# Dataset
- - - - - - -

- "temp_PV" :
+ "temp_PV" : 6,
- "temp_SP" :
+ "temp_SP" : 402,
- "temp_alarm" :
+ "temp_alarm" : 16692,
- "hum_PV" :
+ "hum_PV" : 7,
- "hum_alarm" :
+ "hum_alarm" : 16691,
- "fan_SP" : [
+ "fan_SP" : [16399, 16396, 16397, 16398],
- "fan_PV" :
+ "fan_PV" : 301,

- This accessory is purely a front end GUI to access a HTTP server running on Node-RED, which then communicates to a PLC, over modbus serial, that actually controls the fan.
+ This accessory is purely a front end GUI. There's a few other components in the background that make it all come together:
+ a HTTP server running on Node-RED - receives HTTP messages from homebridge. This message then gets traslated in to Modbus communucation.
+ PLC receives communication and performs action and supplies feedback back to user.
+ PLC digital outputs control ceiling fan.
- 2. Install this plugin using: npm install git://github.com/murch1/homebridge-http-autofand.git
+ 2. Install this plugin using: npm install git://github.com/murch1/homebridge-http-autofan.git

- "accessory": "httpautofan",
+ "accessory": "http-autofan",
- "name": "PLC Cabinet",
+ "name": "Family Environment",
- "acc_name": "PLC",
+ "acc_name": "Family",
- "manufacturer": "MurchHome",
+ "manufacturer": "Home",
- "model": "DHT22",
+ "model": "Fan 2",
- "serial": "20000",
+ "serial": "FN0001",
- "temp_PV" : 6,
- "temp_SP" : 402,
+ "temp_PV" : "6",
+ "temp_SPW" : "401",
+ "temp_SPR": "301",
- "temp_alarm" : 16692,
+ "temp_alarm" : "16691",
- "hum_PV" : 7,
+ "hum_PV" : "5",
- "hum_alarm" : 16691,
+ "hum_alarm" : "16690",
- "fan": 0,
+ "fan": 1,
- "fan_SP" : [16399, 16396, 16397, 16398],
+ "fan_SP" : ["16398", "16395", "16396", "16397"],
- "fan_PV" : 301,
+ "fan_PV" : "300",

- - - - - - -

# Task brief
Return the data in full, with each line kept exactly as it is.

# Answer
- "temp_PV" :
+ "temp_PV" : 6,
- "temp_SP" :
+ "temp_SP" : 402,
- "temp_alarm" :
+ "temp_alarm" : 16692,
- "hum_PV" :
+ "hum_PV" : 7,
- "hum_alarm" :
+ "hum_alarm" : 16691,
- "fan_SP" : [
+ "fan_SP" : [16399, 16396, 16397, 16398],
- "fan_PV" :
+ "fan_PV" : 301,

- This accessory is purely a front end GUI to access a HTTP server running on Node-RED, which then communicates to a PLC, over modbus serial, that actually controls the fan.
+ This accessory is purely a front end GUI. There's a few other components in the background that make it all come together:
+ a HTTP server running on Node-RED - receives HTTP messages from homebridge. This message then gets traslated in to Modbus communucation.
+ PLC receives communication and performs action and supplies feedback back to user.
+ PLC digital outputs control ceiling fan.
- 2. Install this plugin using: npm install git://github.com/murch1/homebridge-http-autofand.git
+ 2. Install this plugin using: npm install git://github.com/murch1/homebridge-http-autofan.git

- "accessory": "httpautofan",
+ "accessory": "http-autofan",
- "name": "PLC Cabinet",
+ "name": "Family Environment",
- "acc_name": "PLC",
+ "acc_name": "Family",
- "manufacturer": "MurchHome",
+ "manufacturer": "Home",
- "model": "DHT22",
+ "model": "Fan 2",
- "serial": "20000",
+ "serial": "FN0001",
- "temp_PV" : 6,
- "temp_SP" : 402,
+ "temp_PV" : "6",
+ "temp_SPW" : "401",
+ "temp_SPR": "301",
- "temp_alarm" : 16692,
+ "temp_alarm" : "16691",
- "hum_PV" : 7,
+ "hum_PV" : "5",
- "hum_alarm" : 16691,
+ "hum_alarm" : "16690",
- "fan": 0,
+ "fan": 1,
- "fan_SP" : [16399, 16396, 16397, 16398],
+ "fan_SP" : ["16398", "16395", "16396", "16397"],
- "fan_PV" : 301,
+ "fan_PV" : "300",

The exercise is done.